Piety and Public Opinion: Understanding Indonesian Islam

Sirojuddin Arif

Since the last two decades, there has been a resurgence of scholarly interests in religion among political scientists. Other than due to the influence of other specialists in the study of religion, whose questions and methodological improvements have linked the issue of religion to broader theoretical questions in comparative politics, this new interest in religion has also been sparked by political developments around the world that put religion at the center of current affairs. These developments boldly challenge the secularization theory, which drove political scientists away from religion. Now, it has been a new cliché to argue that religion does matter. Numerous works have shown the important role of religion in politics. However, what is less clear is which aspect of religion and how or when this aspect does make a difference.

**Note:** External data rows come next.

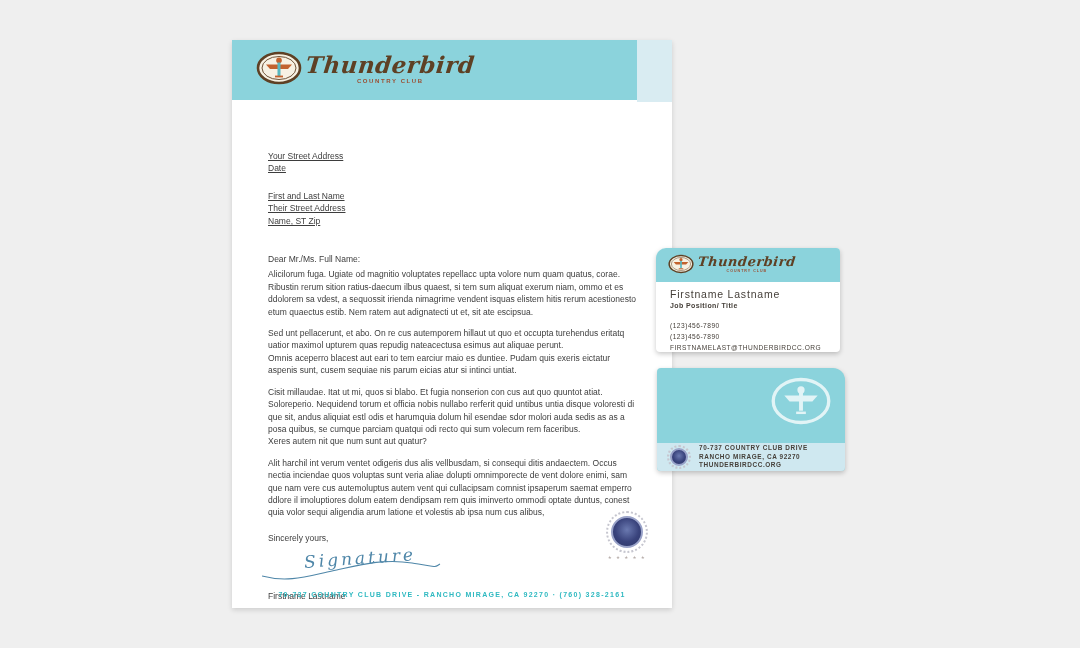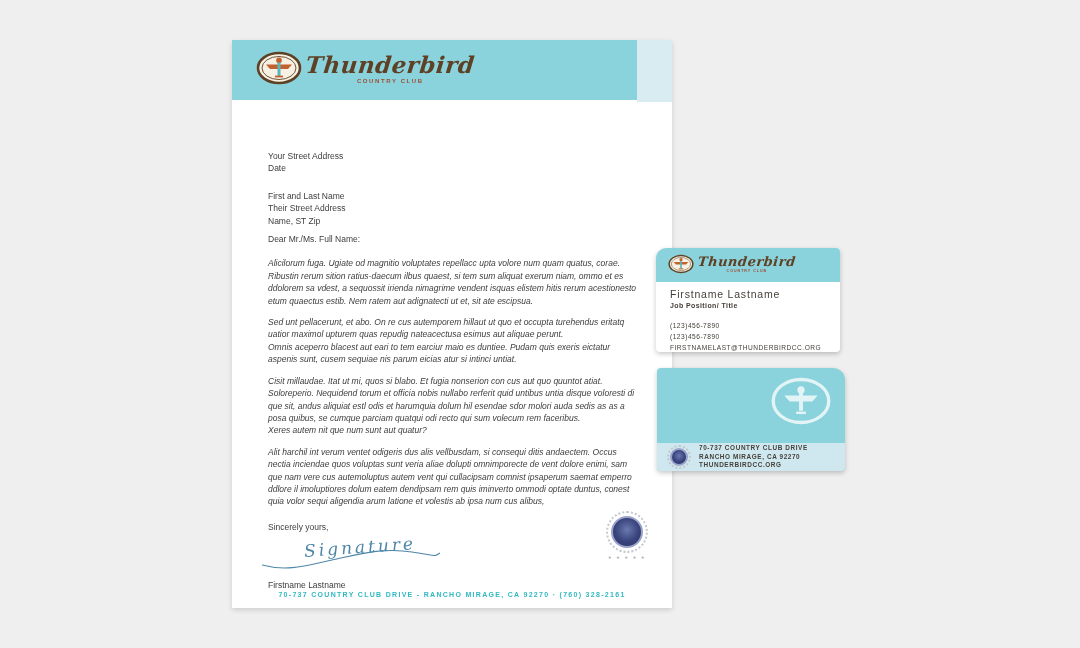"Your Street Address" .addr-block p { text-decoration: none -> underline }
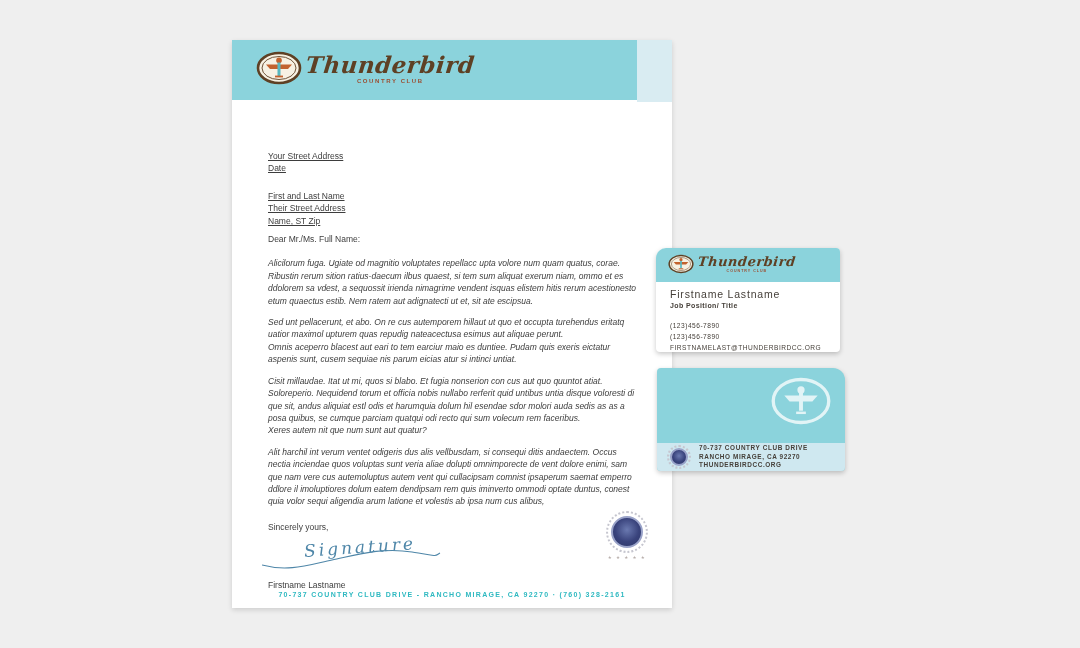"First and Last Name" .recipient-block { margin-bottom: 6px -> 26px }
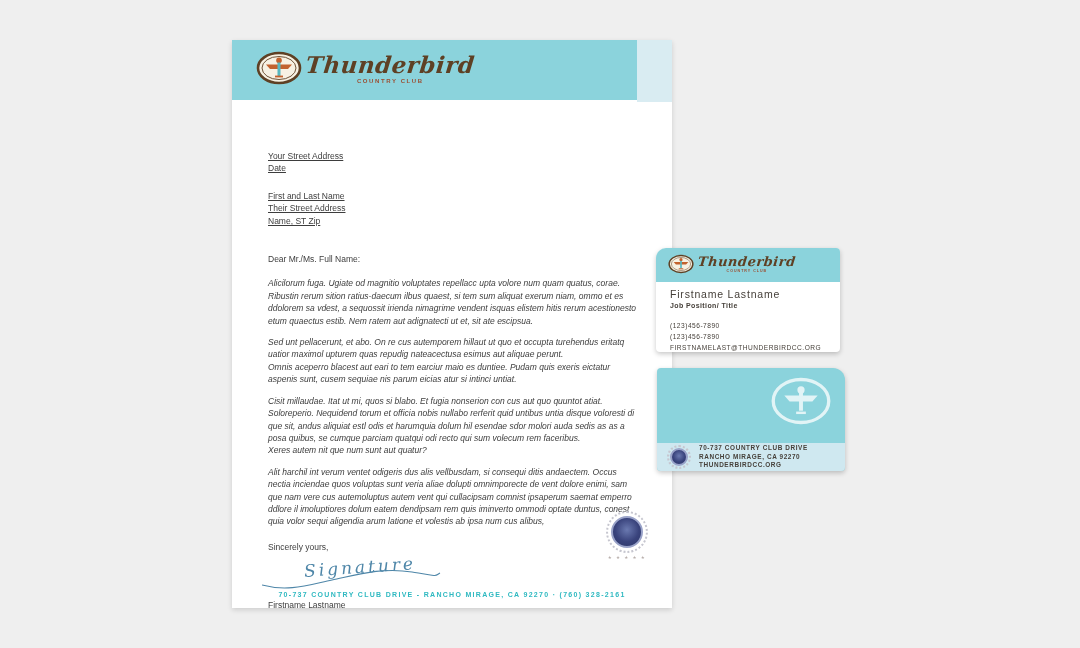"Dear Mr./Ms. Full Name:" .salutation { margin-bottom: 12px -> 3px }
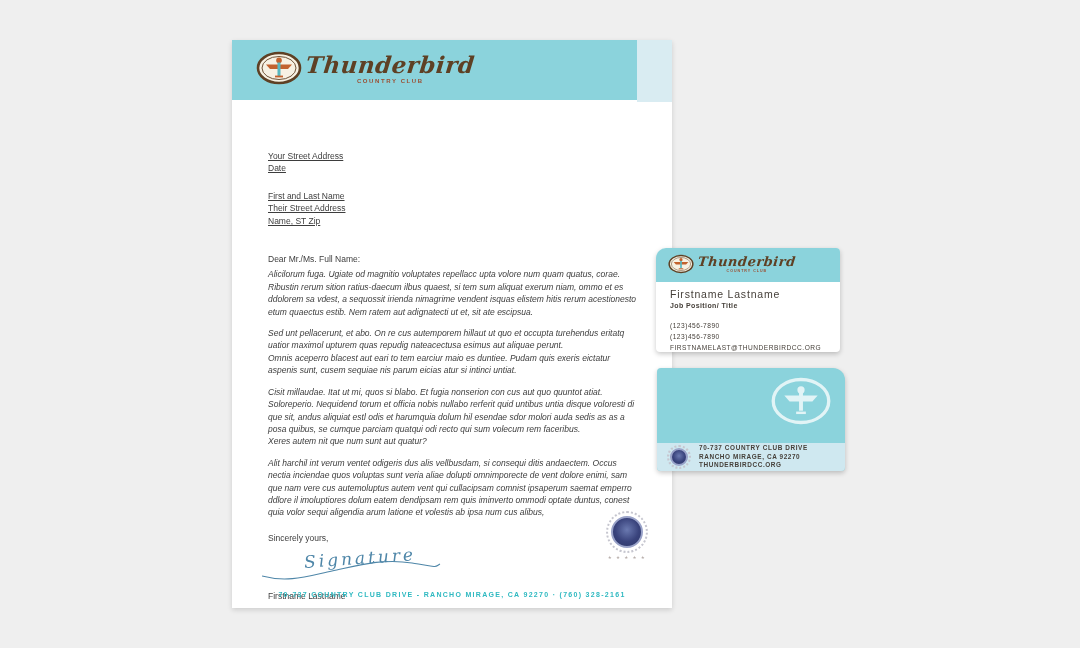"Alicilorum fuga. Ugiate od magnitio" .para-group { font-style: italic -> none }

Does Religious Piety Matter?


In Piety and Public Opinion: Understanding Indonesian Islam, Thomas Pepinsky, William Liddle, and Saiful Mujani aim to contribute to this debate by assessing the impacts of religious piety on Muslims’ political and economic behaviors in Indonesia. Against the Arab-centric biases, which consider Islam outside the Arab Middle East as peripheral and thus unrepresentative of the Muslim world, Pepinsky, Liddle, and Mujani argue that Indonesia is the right place to examine the relationship between Islam and politics. Other than being the world’s largest Muslim country, Indonesia is one of the world’s only consolidated Muslim democracies. This makes the country an excellent site to test the impact of religion on political and economic behavior at the individual level.

To leverage their theoretical statement and contribution, Pepinsky, Liddle, and Mujani assessed the impact of piety in three different issue areas: support for Islamist political parties, the use of Islamic banks, and foreign relations. For this purpose, the book draws on national surveys that collected information about Islamic religion as practiced by the respondents and their opinions about the issues studied. An experimental design was employed to facilitate the causal inference, especially concerning the impact of piety on the support for Islamist parties – defined as parties that holds Islam as its sole foundation and seeks to implement sharia law throughout Indonesia (p. 25). Besides, a new conceptualization of piety is proposed to strengthen the analysis. Throughout the book, piety is understood as a property of individuals, which is unobservable, multifaceted, and apolitical. This was measured by constructing a composite index that covers several questions about religious ritual, orientation and behaviors (pp. 29-32).

Nevertheless, given the rigor and sophistication of the approach employed, it is surprising to note that the book reported a null finding. In none of the above three issue areas did the authors find any significant impact of religious piety on Muslims’ political and economic behaviors. With regards to support for Islamist political parties, it is true that to some degree, Islamist parties had some electoral advantages compared to non-Islamist party among pious Muslims. However, this advantage emerged only when other parties have no clear economic policy platform. If voters can grasp economic platform of non-Islamist parties, the electoral advantage of Islamist parties would disappear even among the most pious Muslim voters.

The authors also found that religious piety had little influence on international relations and the utilization of Islamic banking by Muslims. After controlling the effect of demographic factors (age, sex, and urban or rural origins), they found that piety had no significant impacts on the use of Islamic financial products among Muslims. This means that ‘the most pious Indonesian Muslims are just as likely to report using banking product as their less pious Muslims’ (p. 115). Rather than piety, it is wealth and international orientation to the Muslim world that determine the use of Islamic banking. Thus, regardless of a person’s degree of piety, she or he is more likely to use Islamic financial products as the person had higher income and was more oriented to the global Muslim world. Similarly, it is orientation to the global Muslim world rather than religious piety that shape’s Muslims’ attitude towards foreign relations.

Consequences of the Null Finding


Depending on our expectations, the null finding reported above can be either a strength or weakness of this book. For some people, finding that religious piety has no role to play in shaping people’s economic and political behaviors is helpful to clarify some problems in explaining the effect of religion. But for readers like me, who prefers to see a practical implication of research on state policies or societal and individual actions, this null finding represents the weakness of the book. It does not add much to illuminate the current problems, such as the rise of identity politics, which confront Indonesia today. Rather than focusing on the ‘depth’ of religiosity that variables like piety capture very well, it would be more suitable to explain the dynamics of Islam in contemporary Indonesia in terms of variation in religious orientation, such as differences between conservative and moderate Muslims.

Besides, the null finding has made this book becomes theoretically less coherent. Except for their similar focus on Islam in Indonesia, the three empirical chapters (three, four, and five) that constitute the core of the book do not have common theoretical underpinning that holds them together and substantiates their theoretical claim. Thus, these chapters can be read separately without having to think about their linkages one another or the effect of piety. In fact, the contribution of the book to the study of religion and politics can be more substantial if it is framed not by the notion of religious piety. The chapters will be a good reading material for students of religion and politics, sociology of religion and Indonesian Islam. It remains for them to choose which part of the book serves their interests or curiosity best.